For much of 2020 and 2021, Singapore kept some of the most meticulous COVID-19 records of any government amid the pandemic, painstakingly tracking down every possible case of COVID-19 and reporting it publicly to the government.

Such case tracking was critical to Singapore’s largely successful COVID-zero strategy, which managed to keep COVID-19 at bay in the city-state while the virus ravaged the U.S. and Europe.

While still pursuing COVID zero, Singapore’s intensive contact-tracing measures differentiated between infections based on their threat to the community.

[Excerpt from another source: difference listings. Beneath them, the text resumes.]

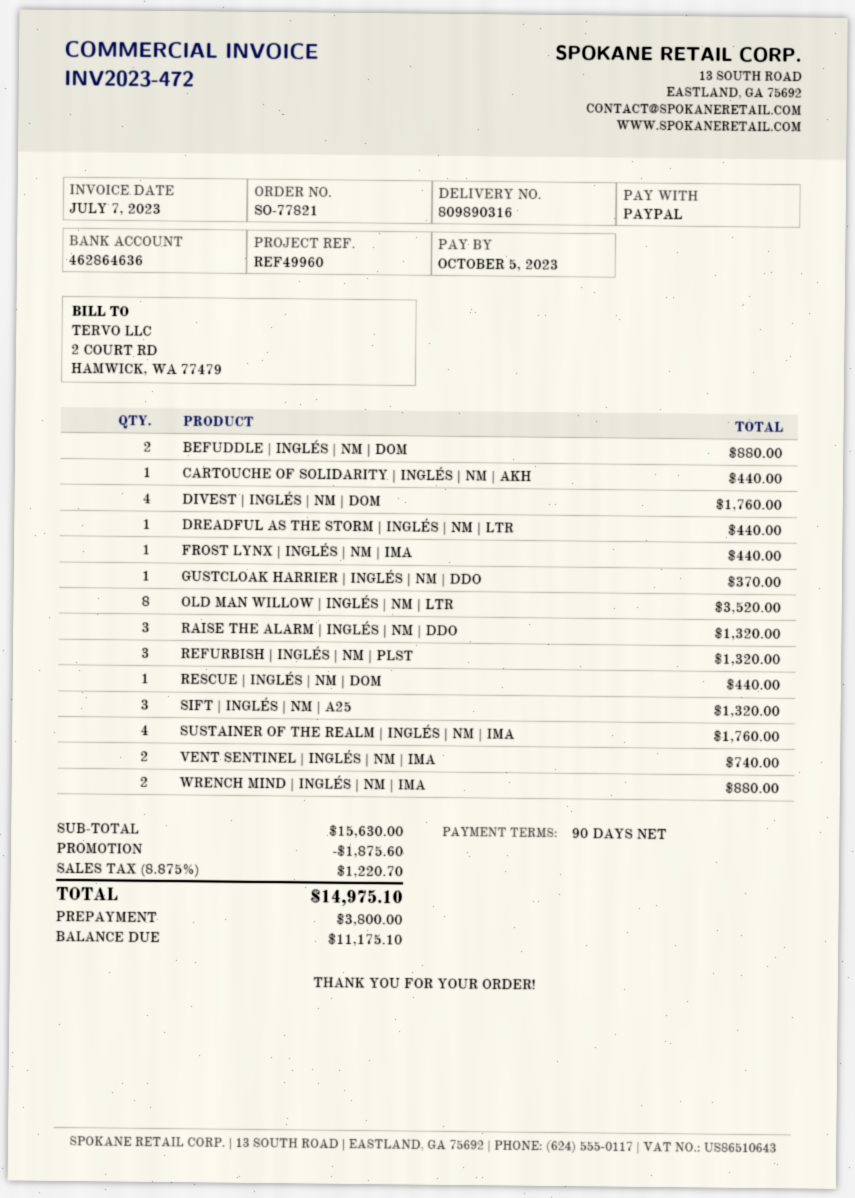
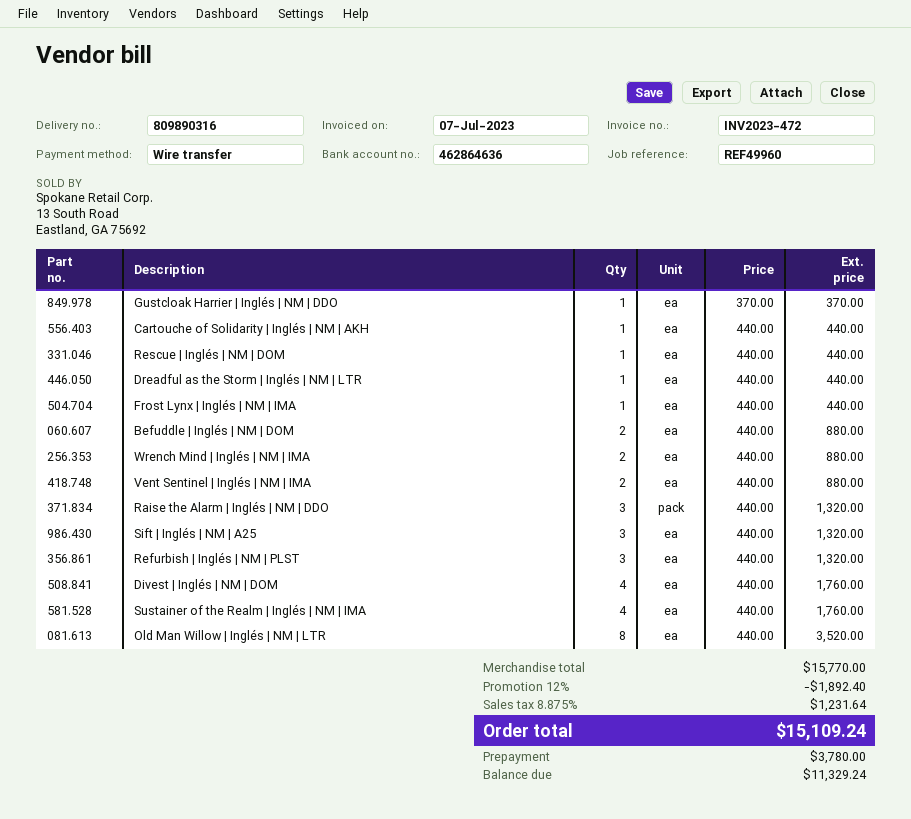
payment method: PayPal -> bank transfer
VENT SENTINEL | INGLÉS | NM | IMA: 2 for 740.00 -> 2 for 880.00
subtotal: 15630.00 -> 15770.00
discount: 1875.60 -> 1892.40
tax: 8.875% = 1220.70 -> 8.875% = 1231.64
total: 14975.10 -> 15109.24
deposit: 3800.00 -> 3780.00
balance: 11175.10 -> 11329.24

Cases could be “linked,” meaning they had contact with a known COVID case, or “unlinked,” meaning that authorities could not determine how the person was infected.

But in transitioning from COVID zero to “living with COVID,” Singapore did away with the linked and unlinked distinction last September, saying the data was “no longer relevant” given Singapore’s strategy of living with COVID.

“When we stop linking cases, perhaps we accept that the virus is everywhere and we can loosen up some restrictions,” professor Paul Tambyah, president of the Asia-Pacific Society of Clinical Microbiology and Infection, told Singapore’s Straits Times in September.

More recently, amid a surge in Omicron infections, Singapore said it would stop differentiating between variants in reporting daily case numbers and that it was questioning the importance of reporting them at all.

“The fact is that with vaccinations working well and the Omicron variant being less severe, the top-line infection number is becoming less and less meaningful in our response to COVID-19,” Singapore Health Minister Ong Ye Kung said in a press conference on Friday.

Even as places like Hong Kong, mainland China, and Taiwan remain committed to COVID-zero strategies and fastidiously tracking case counts, much of the rest of Asia appears to be similarly changing its tune regarding new cases. In Australia, Prime Minister Scott Morrison has urged the country to “push through” its current record wave of infections instead of going into lockdown. He has also said that taking COVID tests is important only for connecting patients with doctors and no longer important as a measure of how widespread COVID is in the community as the virus becomes endemic.

“The reason we want people to report is not to count numbers,” Morrison said recently. “It’s about connecting people to care.”

Not likely to disappear

Tracking COVID case numbers is a way to measure the virus’s prevalence and incidence rate, which allows people to modify their behavior based on risk. While some countries and epidemiologists are forging ahead with the idea that COVID-19 is endemic, the U.S.’s top infectious disease specialist Anthony Fauci noted last week that the virus is not yet endemic because it still heavily disrupts our lives. 

“I still think I would like to know how many people in my area currently are infectious with COVID, so I could know how careful to be,” the epidemiologist Spector said. 

Malcolm Bennett, a professor of infectious disease in veterinary medicine at the University of Nottingham, told Fortune counting cases should stick around but “how those counts are interpreted and used” should be reconsidered. 

“As a general comment I’d suggest that it’s not the counting that’s the issue, but rather knowing what you’re counting,” Bennett says. 

Spector and Bennett both note that hospital figures can also be difficult to interpret as infections, disease, hospitalization, deaths with or caused by infections can skew numbers. 

“I don’t think it’s black-and-white. I don’t think it’s a question of let’s totally ignore it and let it rip, we’re just worrying people. It is still much worse than a cold,” Spector said.